A Pandemic By Any Other Name
It’s been a year. It’s been a hard year. It has been, it’s still being.
Relationships have strained—some have broken. Some need time and space, fresh air before repairs can begin. We will each move forward in our own way, changed by this experience.
I’ve been feeling introspective, prompted primarily by this article by Ellen Cushing for The Atlantic: Late-Stage Pandemic Is Messing With Your Brain.
For me the article highlights extreme differences in how we are experiencing this weird and terrible time. In some ways, my own experience as a parent has amplified a feeling of how little free-time parents have, coupled with time that is not free spent double or triple booked in the endlessly distracted purgatory of multitasking. One can only imagine the increased amplification for single parents.
This is in stark contrast to Ellen’s perspective, a void of unfilled and unfulfilled free time, melting together. Her perspective—different and strange from own—has reminded me to be grateful for the unique positives that I have in my own life—things that Ellen wishes she had that perhaps I had been taking for granted.
I’m grateful to have little ones in my life—our home is always full. Now that I’ve been a dad for almost six years, I feel qualified to say that kids increase your life’s emotional range. The highs are higher. The lows are lower. If you were living between a 3 and a 7 before, kids can extend you to a 1-10 (and sometimes they run the gamut in one ten minute stretch). Monotony seems like a long forgotten memory. I’m thankful for that.

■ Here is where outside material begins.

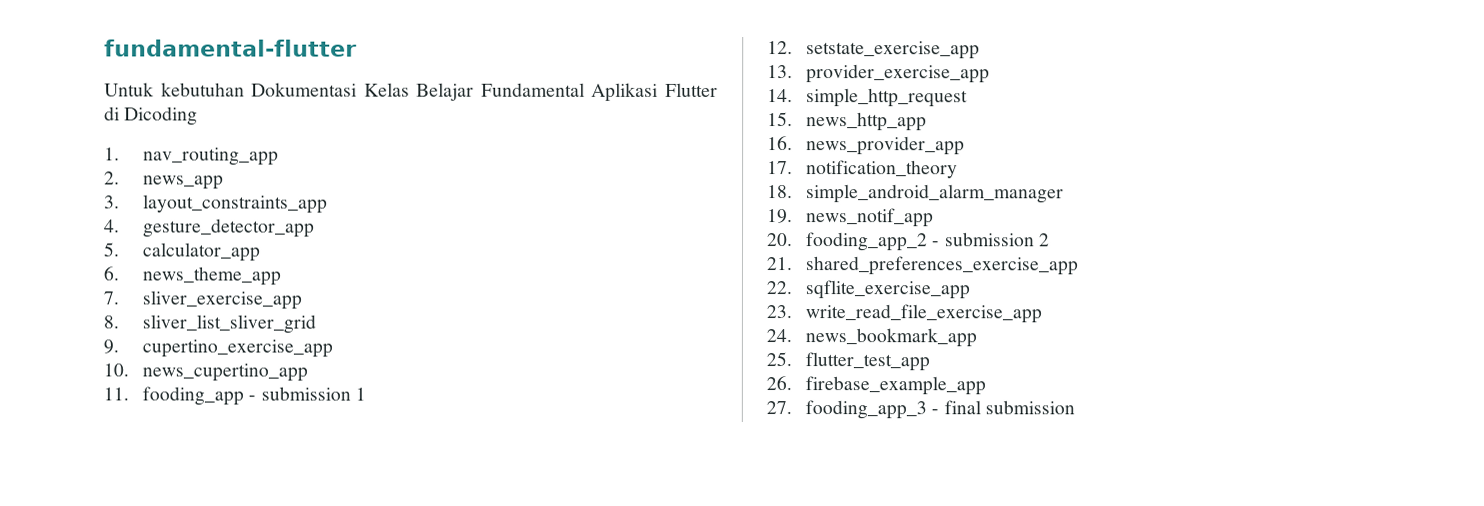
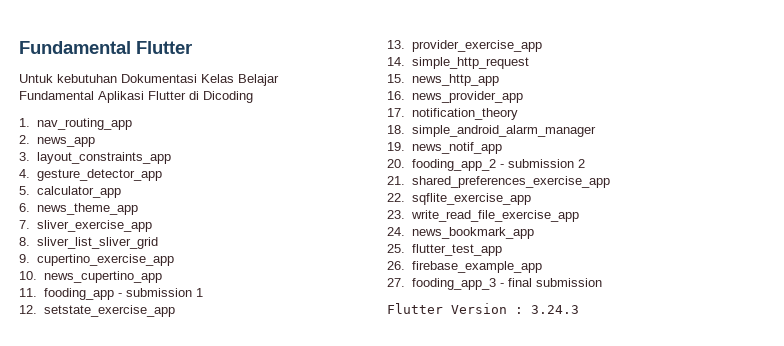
- fundamental-flutter
+ Fundamental Flutter
+ Flutter Version : 3.24.3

I’m grateful to be a husband. My incredible, strong, patient wife is the reason for the best things in my life.
I’m grateful to have been a remote worker in the before times. With remote work the new-normal—I’ve both trained for this and am acutely aware of how the pandemic has increased the difficulty of effective remote work. I waded willingly into the shallow end of the pool instead of being thrown into the deep end, so to speak. I’m also grateful that remote work will likely continue in a larger capacity long after this time has passed.
I’m grateful to live outside the city. Quiet, unpopulated, (safe) fresh air is always just a few steps away.
I’m grateful for our dog. We humans don’t deserve the pure and constant happiness of dogs.
Some of the things I’ve listed here might not be what you’re grateful for. In fact—for you—they might be the opposite. Maybe you’re grateful to live in the city where food and supplies are more easily accessible. There are negatives that pair with each positive. But for life to feel balanced in difficult times, it was helpful for me to make a gratefulness list. Maybe you have things in your life that make you grateful too.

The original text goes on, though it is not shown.